I throw the kitchen window open. Birdsong and fresh summer air bursts into the room. I smile. It’s time to go! I eat a quick breakfast of anything in the fridge that will stink if left for a month. I heave my backpack onto my shoulders. Out the door. Down the road. On a train. On a plane. In the air.

It is so simple these days for most of us to leave our normal life behind. You need only to choose to do so and then work hard to make it happen.

The plane banks left and I look down at England’s green fields, small towns, and mesh of roads and infrastructure. There won’t be any of that where I’m going. I guess that’s a big reason why I am going there.

I look at my friends, Ben and Martin, sitting beside me. We all grin. We all feel the same way.

Seatbelts on. Prepare for landing.

We look down.

The Atlantic Ocean, grey and fierce. Even up here you can see it smashing hard against the black rocks of this empty isle. A rocky coastline, scrubby yellow grass clutching to the harsh land of ash and lava. The plane banks right and drops towards a small city on a peninsula jutting into the sea. The plane touches down in Reykjavik, Iceland. I’m hungry now. My London breakfast feels a long way away already.

Traveling is like diving into a swimming pool. On the side of the pool, everything is safe, normal, familiar. You can breathe and see and hear and move easily. It’s your environment. It’s where you belong, where you always are. It’s easy.

Dive into the pool and everything changes. That simple, tiny action of leaning forward and setting yourself in motion is all it takes. You reach a tipping point, and then headfirst you plunge into the water! You are but a tiny distance from where you were an instant before, but now everything is different. Can you cope? Will you thrive?

We’re in Iceland, but we’re only passing through. I love Iceland. I have memories here from some of the most beautiful landscapes I have ever been. I also remember dancing until dawn under the midnight sun, expensive hangovers, barbecued whale steaks, and a cultured, civil people.

But this is not the time for new memories. It’s time to go deeper. Onto another plane. A smaller one this time. Ben and Martin’s grins grow.

Seatbelts on. Prepare for landing.

We look down.

It’s harder to see the land here. The land and the ocean blur together. The frozen land is covered in snow and ice. The ocean is frozen too, here in these high arctic latitudes. White ice floes spread across the blue sea like a jigsaw on a carpet.

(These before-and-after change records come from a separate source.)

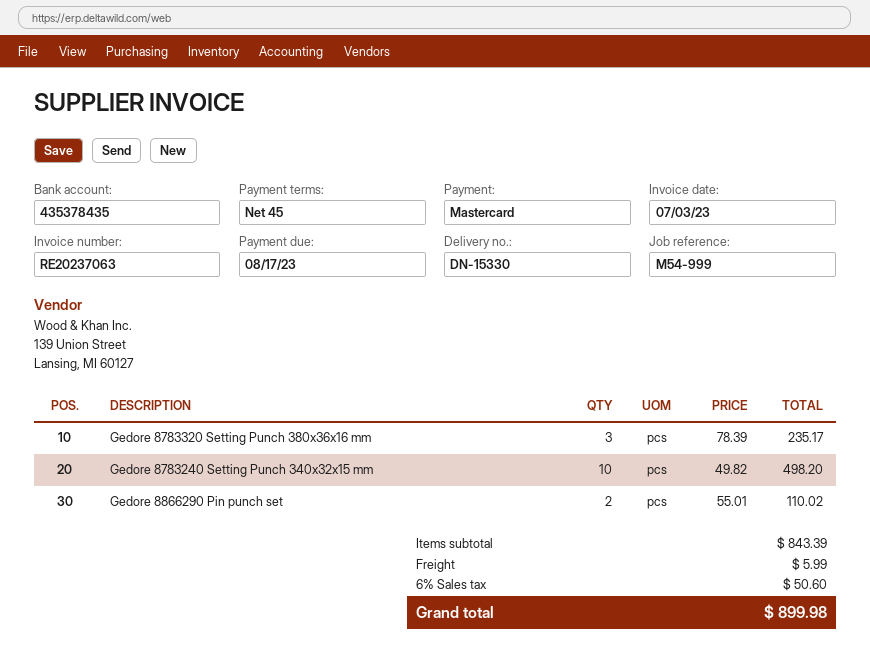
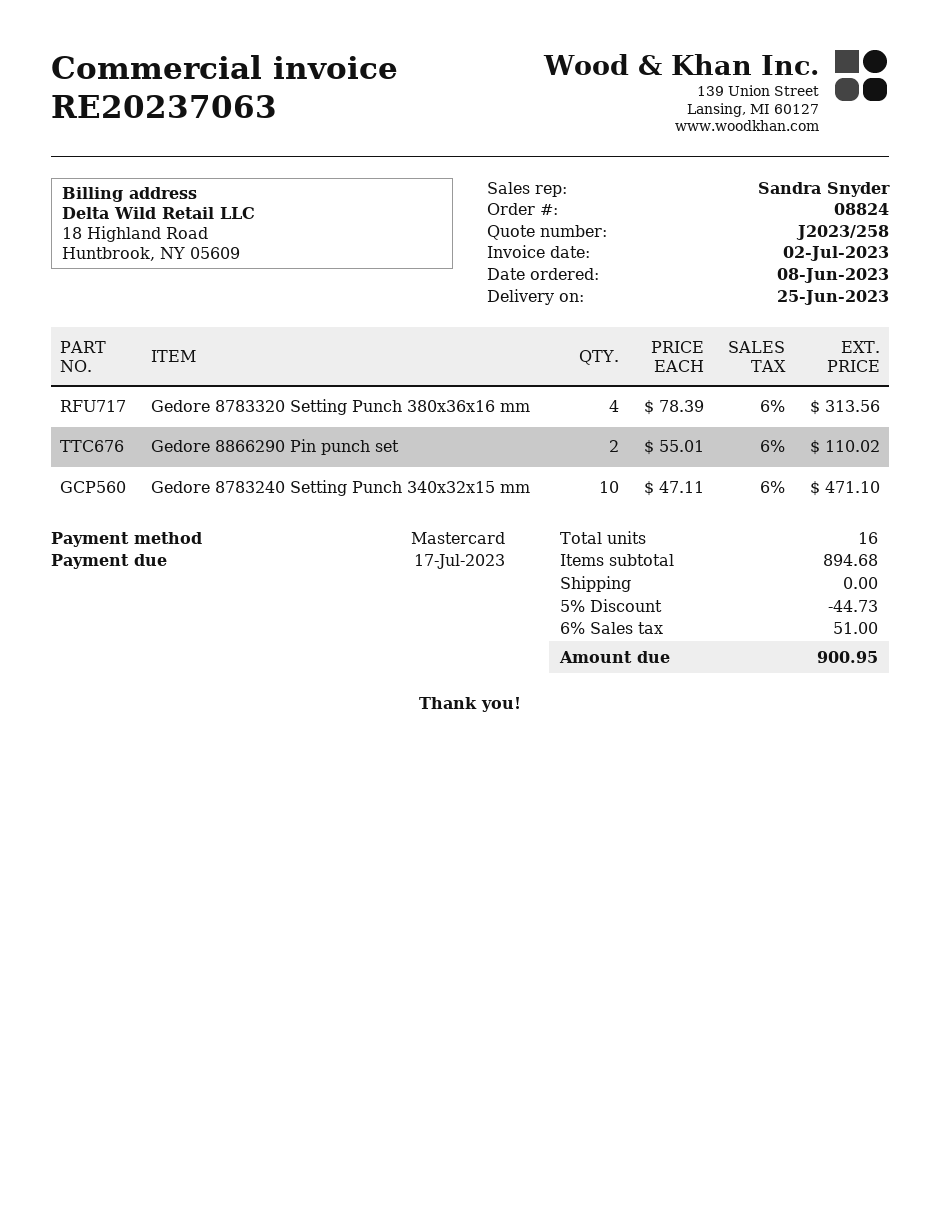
invoice date: 2023-07-03 -> 2023-07-02
due date: 2023-08-17 -> 2023-07-17
Gedore 8783320 Setting Punch 380x36x16 mm: 3 x 78.39 = 235.17 -> 4 x 78.39 = 313.56
Gedore 8783240 Setting Punch 340x32x15 mm: 10 x 49.82 = 498.20 -> 10 x 47.11 = 471.10
subtotal: 843.39 -> 894.68
discount: none -> 5% = 44.73
shipping: 5.99 -> 0.00
tax: 6% = 50.60 -> 6% = 51.00
total: 899.98 -> 900.95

The plane banks left and I see a handful of pre-fabricated buildings and a runway cleared of snow. The plane touches down in Ittoqqortoormiit, Greenland.

Dive into a pool and the first sensations are all fun. This is different! It’s refreshing! The bubbles fizz around! But your instinct is to return to where you belong. Your body automatically tries to float back to the surface. It’s time to make your choice. Go back, or go deep.

We’re going deep.

Onto another plane. No seatbelt enforcers this time. No packs of peanuts. No other passengers. No tiny televisions or reclining seats. No security checks. It’s just as well; we’ve got a gun with us now. We’ve left behind our jeans, our house keys, our wallets, even our passports. We don’t need any of that where we are going. We’re dressed in thermal clothes and chunky down jackets. I can’t remember when I last grinned as much as this.

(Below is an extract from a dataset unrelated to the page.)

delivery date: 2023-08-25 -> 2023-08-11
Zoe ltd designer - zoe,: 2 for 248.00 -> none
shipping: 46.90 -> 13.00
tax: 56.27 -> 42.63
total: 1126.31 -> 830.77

I peer down and see absolutely no signs of human life, just valleys and mountains covered with snow and utter, ageless silence.

The plane banks left. Then it banks right. It swoops down in a tight circle, low over the ground beneath us. The pilot is searching for somewhere to land, free from lethal crevasses. There is no runway out here. The propellers roar frantically as they bring us to a halt on the slippery, lumpy snow.

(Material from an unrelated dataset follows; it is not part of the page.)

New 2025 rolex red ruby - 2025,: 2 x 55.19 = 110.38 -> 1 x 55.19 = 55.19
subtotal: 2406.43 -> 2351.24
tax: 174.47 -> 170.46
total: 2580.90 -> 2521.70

We jump down from the plane, out onto the freezing cold snow. We haul out all of our equipment, and then the red and white plane rushes off down the snow once more, gathering speed until it lifts off up into the blue sky, and we stand and watch it as it gets smaller and smaller and quieter and quieter until it has gone.

The harsh arctic light will dazzle our eyes and blister our lips. Our fingers will burn with cold. We will be together but we will be lonely.

We are alone. Silence. Totally alone.

We have gone deep.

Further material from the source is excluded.